Instructions for the task
Please report every line from the material that contains the word "align".
START Provided data
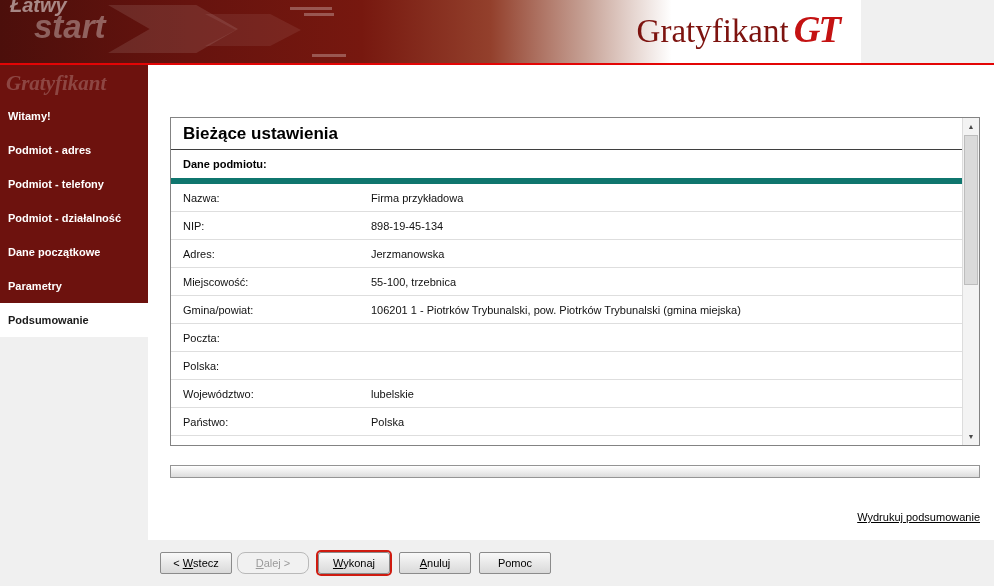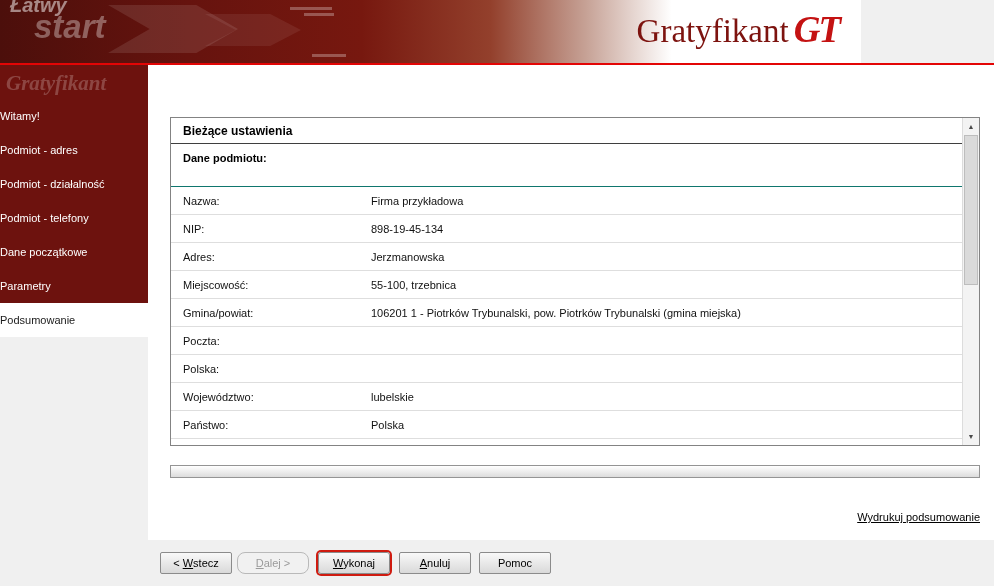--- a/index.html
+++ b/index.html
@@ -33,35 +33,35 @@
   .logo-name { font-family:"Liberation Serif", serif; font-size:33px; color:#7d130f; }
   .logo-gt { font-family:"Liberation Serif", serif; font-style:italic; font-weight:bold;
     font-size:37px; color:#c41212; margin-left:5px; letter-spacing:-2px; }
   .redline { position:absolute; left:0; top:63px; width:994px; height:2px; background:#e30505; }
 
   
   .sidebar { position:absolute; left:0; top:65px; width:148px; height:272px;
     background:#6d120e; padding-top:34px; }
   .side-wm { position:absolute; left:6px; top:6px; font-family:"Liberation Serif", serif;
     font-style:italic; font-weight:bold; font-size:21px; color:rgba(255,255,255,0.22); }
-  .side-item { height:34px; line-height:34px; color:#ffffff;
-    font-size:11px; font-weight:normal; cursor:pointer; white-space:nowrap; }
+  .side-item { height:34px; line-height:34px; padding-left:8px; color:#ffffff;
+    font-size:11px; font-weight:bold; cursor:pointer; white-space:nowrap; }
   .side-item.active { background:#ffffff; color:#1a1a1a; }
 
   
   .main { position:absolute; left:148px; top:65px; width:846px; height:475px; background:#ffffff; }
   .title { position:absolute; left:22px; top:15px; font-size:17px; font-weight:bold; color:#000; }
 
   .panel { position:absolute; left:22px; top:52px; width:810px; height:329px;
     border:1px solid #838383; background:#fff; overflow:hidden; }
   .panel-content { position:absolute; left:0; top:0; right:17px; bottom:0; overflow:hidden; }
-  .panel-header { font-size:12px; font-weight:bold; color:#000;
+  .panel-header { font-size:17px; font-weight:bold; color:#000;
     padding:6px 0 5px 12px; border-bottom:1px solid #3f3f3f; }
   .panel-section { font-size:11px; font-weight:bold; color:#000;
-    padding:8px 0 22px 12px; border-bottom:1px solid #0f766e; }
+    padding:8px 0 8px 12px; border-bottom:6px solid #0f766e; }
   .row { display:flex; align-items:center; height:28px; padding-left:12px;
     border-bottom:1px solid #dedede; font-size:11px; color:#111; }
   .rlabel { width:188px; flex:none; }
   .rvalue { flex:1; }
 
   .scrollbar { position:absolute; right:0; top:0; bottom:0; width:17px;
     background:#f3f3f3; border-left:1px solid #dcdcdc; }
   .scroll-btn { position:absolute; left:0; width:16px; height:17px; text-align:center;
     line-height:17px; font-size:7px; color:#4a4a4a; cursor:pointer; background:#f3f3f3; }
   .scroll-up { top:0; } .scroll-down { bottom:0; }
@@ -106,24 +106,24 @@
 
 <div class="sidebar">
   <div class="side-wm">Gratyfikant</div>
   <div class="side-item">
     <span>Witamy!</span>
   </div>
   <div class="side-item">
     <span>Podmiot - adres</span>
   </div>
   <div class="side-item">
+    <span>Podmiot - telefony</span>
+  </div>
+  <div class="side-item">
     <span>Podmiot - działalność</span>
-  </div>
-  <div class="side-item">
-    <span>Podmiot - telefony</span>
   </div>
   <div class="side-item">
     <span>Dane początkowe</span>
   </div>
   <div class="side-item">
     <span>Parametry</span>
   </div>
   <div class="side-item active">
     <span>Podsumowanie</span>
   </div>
END Provided data
START Provided data
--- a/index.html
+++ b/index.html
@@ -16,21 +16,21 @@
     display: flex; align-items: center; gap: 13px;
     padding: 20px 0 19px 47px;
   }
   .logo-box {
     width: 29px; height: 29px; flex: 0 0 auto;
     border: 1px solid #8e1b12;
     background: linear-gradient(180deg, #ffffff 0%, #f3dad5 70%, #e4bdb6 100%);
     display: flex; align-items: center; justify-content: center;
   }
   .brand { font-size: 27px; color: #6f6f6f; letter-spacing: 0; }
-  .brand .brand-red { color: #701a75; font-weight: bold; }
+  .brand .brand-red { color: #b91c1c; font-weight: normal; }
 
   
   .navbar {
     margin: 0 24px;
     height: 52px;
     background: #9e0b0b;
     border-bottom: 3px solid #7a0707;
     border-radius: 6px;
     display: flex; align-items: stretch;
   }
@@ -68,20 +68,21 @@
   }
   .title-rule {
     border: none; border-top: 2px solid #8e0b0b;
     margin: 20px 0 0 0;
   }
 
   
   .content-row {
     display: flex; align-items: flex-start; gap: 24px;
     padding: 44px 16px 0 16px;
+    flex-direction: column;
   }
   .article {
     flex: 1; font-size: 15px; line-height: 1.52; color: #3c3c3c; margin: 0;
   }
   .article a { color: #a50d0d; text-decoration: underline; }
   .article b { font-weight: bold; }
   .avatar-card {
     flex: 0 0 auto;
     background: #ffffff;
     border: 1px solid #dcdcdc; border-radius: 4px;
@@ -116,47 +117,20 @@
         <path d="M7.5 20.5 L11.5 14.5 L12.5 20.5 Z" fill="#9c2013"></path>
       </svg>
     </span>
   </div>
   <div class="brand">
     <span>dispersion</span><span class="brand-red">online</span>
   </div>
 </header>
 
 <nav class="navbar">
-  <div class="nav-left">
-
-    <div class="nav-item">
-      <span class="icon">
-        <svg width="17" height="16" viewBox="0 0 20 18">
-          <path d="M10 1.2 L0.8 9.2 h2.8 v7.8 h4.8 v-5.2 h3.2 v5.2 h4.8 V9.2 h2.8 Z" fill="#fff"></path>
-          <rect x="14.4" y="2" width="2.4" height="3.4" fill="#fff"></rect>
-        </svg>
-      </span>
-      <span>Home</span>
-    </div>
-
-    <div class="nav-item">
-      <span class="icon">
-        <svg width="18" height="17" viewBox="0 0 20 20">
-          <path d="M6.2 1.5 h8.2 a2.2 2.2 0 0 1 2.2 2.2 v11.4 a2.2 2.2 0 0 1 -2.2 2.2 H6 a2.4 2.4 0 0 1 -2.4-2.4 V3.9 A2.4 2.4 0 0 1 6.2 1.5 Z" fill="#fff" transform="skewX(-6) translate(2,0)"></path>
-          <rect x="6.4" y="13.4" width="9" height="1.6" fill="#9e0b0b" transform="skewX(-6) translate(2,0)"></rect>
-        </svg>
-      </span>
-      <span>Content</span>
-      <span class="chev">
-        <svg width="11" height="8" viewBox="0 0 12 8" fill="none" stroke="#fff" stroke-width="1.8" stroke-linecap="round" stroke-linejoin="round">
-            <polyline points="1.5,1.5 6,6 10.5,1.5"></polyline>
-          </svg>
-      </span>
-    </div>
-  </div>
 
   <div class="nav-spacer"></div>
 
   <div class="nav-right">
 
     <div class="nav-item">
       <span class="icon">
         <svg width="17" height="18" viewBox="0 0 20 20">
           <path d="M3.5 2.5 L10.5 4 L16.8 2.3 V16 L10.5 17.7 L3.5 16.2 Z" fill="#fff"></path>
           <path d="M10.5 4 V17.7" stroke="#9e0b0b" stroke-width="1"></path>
END Provided data
START Provided data
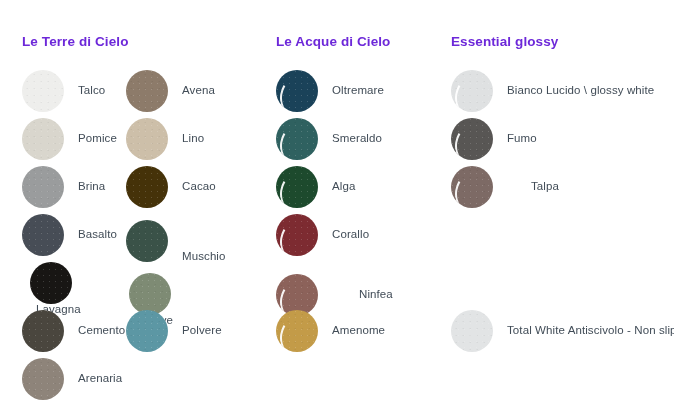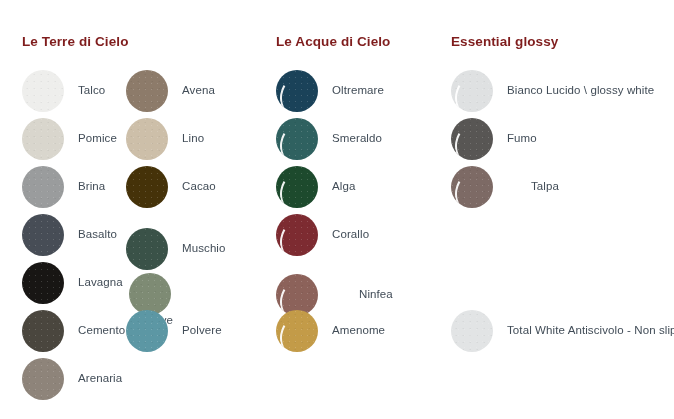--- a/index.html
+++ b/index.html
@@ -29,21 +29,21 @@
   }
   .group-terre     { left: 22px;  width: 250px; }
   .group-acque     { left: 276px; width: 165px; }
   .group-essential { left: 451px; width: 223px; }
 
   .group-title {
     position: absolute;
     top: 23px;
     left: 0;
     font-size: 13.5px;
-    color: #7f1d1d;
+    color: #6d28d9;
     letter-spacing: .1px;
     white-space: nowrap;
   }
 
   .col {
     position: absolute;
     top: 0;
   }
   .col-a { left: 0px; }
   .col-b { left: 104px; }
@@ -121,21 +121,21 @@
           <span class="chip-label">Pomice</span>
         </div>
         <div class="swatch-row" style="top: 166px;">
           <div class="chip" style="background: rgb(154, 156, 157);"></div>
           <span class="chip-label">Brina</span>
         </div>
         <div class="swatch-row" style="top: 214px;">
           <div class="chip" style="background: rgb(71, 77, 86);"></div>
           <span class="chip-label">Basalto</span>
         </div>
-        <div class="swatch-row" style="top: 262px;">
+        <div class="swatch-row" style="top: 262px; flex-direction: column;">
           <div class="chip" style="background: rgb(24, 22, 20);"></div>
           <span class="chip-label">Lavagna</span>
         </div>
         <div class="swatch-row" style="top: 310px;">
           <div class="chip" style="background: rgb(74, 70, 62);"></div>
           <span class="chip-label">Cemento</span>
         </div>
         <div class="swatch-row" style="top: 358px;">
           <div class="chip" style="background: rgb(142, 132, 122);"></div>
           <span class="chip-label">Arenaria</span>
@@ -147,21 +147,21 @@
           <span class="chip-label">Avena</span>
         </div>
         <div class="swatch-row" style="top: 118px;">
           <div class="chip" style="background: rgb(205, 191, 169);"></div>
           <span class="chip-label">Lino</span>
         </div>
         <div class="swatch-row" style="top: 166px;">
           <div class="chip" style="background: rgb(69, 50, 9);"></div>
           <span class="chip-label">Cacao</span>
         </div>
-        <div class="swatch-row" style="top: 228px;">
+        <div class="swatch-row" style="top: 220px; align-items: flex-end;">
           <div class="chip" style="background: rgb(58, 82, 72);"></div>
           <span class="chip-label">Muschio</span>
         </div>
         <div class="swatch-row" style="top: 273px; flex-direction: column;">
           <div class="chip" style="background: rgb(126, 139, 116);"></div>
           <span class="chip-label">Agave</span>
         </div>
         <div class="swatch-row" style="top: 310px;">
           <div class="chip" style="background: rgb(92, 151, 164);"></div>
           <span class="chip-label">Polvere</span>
END Provided data
Exercise solution
   .row { display:flex; align-items:center; height:28px; padding-left:12px;
   .scroll-btn { position:absolute; left:0; width:16px; height:17px; text-align:center;
     display: flex; align-items: center; gap: 13px;
     display: flex; align-items: center; justify-content: center;
     display: flex; align-items: stretch;
     display: flex; align-items: flex-start; gap: 24px;
+        <div class="swatch-row" style="top: 220px; align-items: flex-end;">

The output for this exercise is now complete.